The ‘hit or miss’ nature of the traditional approach to contract formation is borne out in subsequent cases. In British Road Services v Arthur Crutchley Ltd (1968), British Road Services (BRS) delivered a large consignment of whisky to Crutchley’s warehouse. The driver handed Crutchley a delivery note which incorporated BRS conditions of carriage. The note was stamped by Crutchley, ‘Received under Crutchley’ sconditions’. The court held that this amounted to a counter offer, which BRS accepted when handing over the whisky. The contract was therefore concluded on Crutchley’s terms.
It is clear that some of the reasoning in leading cases is different to reconcile. In Cie de Commerce et Commission SARL v Parkinson Stove Co Ltd (1953), Parkinson sent an order to Cie for a quantity of steel sheets on a printed form containing the following provision reproduced in Box 7.1. Cie omitted to sign and return the acknowledgement slip attached to the form, but on receipt of the order replied to Parkinson: ‘We acknowledge receipt of … your order No. K. 4851 dated March 5, which we received today and for which we thank you’. Subsequent correspondence left no doubt that the parties regarded themselves as bound, but when Parkinson cancelled the order and Cie sued for breach, Parkinson claimed that there was no concluded contract because of Cie’s failure to return the acknowledgement slip. In the alternative, they argued that Cie’s letter of acknowledgement could not be construed as a sufficient acceptance of Parkinson’s offer. Neither argument found favour at first instance, but the Court of Appeal held that there was no concluded contract and, accordingly, that Cie were not entitled to damages. It was felt that Cie’s letter of acknowledgement, which did not strictly adhere to the terms of the offer, did not amount to an acceptance of the order. However, it has been noted that it is difficult to envisage how they could have more clearly indicated their acceptance of the order, short of returning the acknowledgement slip itself.
‘This order constitutes an offer on the part of Parkinson on the terms and conditions and at the prices stated herein and to constitute a binding contract on Parkinson, said offer must be accepted by execution of the acknowledgement in the form attached by Cie, it being expressly understood that no other form of acceptance, verbal or written, will be valid or binding on Parkinson.’
The eventual decision is scarcely an illustration of what Pilcher J, in the court of first instance, referred to as the tendency of the courts ‘always [to] lean towards giving legal effect to documents which the parties themselves regard as constituting a binding contract in law’.
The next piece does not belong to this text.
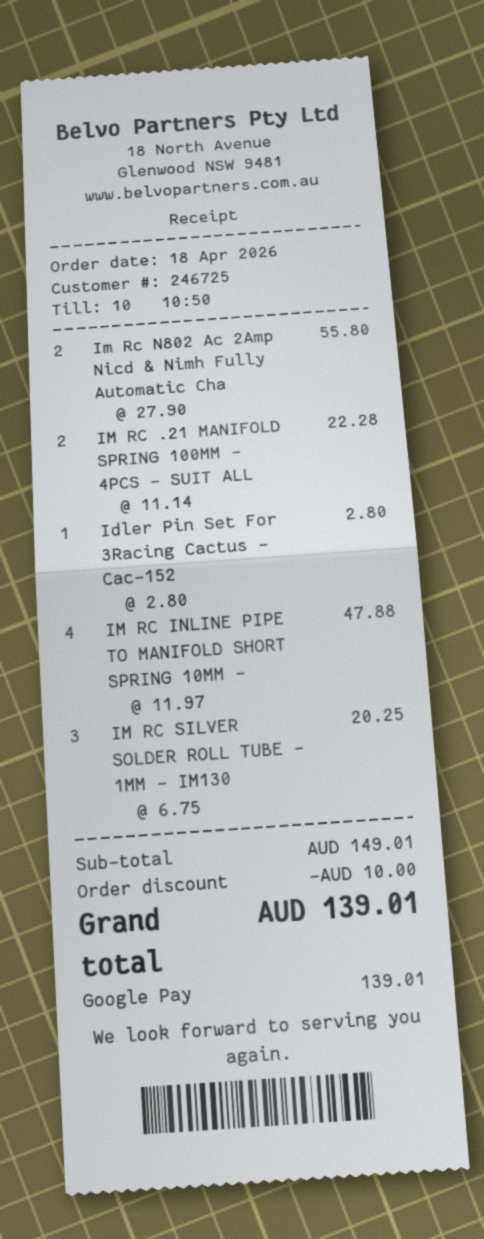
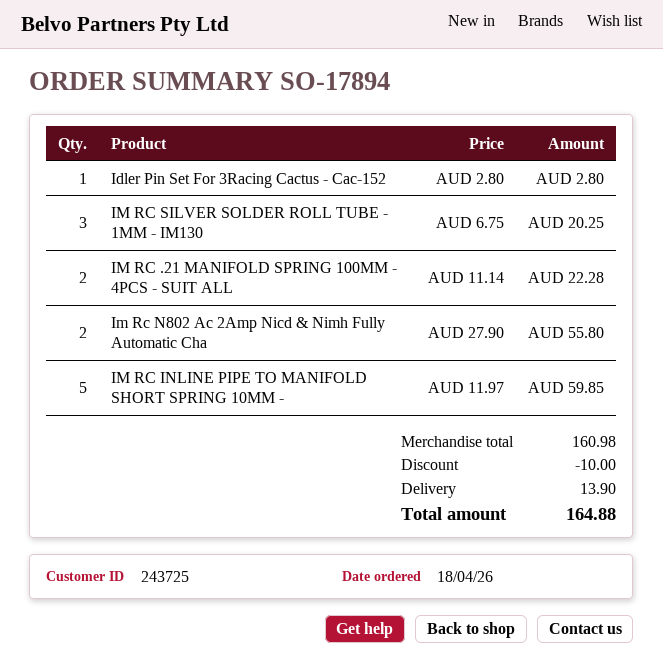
customer number: 246725 -> 243725
IM RC INLINE PIPE TO MANIFOLD SHORT SPRING 10MM -: 4 x 11.97 = 47.88 -> 5 x 11.97 = 59.85
subtotal: 149.01 -> 160.98
shipping: none -> 13.90
total: 139.01 -> 164.88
PERFORMANCE DURING FORMATION OF THE CONTRACT
Similar sorts of dilemmas arise in cases where the parties start to do what they have undertaken to do before a contract has been formed. The general rule is that, once performance starts, then a contract should be recognised. The problem is in determining the terms on which an agreement has been reached. It is important to stress from the start that it is far from uncommon practice for the parties to start performance early. Indeed, this often makes good business sense. Pressures of time, the need to meet targets, efficient use of labour and fear of market fluctuations all mean that this could be seen as sound commercial practice rather than lack of patience. Moreover, empirical studies of business practice suggest that a number of informal practices often exist within industries to protect those who start to perform without the safety net of a valid contract. These include loss of respect and a diminishing of trust in those who ‘welsh’ on a deal. Despite this, the problem remains a live issue for the judiciary. On the one hand, they are eager for the law to reflect efficient commercial practices, on the other, a number clearly feel constrained by the expectation that they should look for a particular sequence of events which anticipates that formation of the contract will be complete before performance begins.
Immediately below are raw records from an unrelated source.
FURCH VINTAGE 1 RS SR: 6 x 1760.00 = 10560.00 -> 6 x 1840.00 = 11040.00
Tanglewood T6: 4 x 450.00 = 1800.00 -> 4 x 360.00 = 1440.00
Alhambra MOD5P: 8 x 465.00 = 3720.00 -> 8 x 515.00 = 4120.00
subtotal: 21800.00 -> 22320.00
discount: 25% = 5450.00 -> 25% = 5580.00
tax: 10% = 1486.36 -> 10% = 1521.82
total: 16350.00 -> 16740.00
Difficulties over performance prior to completion of negotiations occur in a number of settings, but debate around ‘letters of intent’ provides a good example of a practice which has caused problems for neo-classical models of analysis. A letter of intent, sometimes called ‘an instruction to proceed’, states that the sender intends to enter into a contract with the addressee. This is a common device in the construction industry where business people regularly rely on such letters. On their true interpretation, letters of intent probably create no contractual obligation which would be recognised in English law. But where they include an instruction to proceed with performance and such performance has begun, the courts have been prepared to allow that, when the contract is eventually agreed, it will have retrospective effect.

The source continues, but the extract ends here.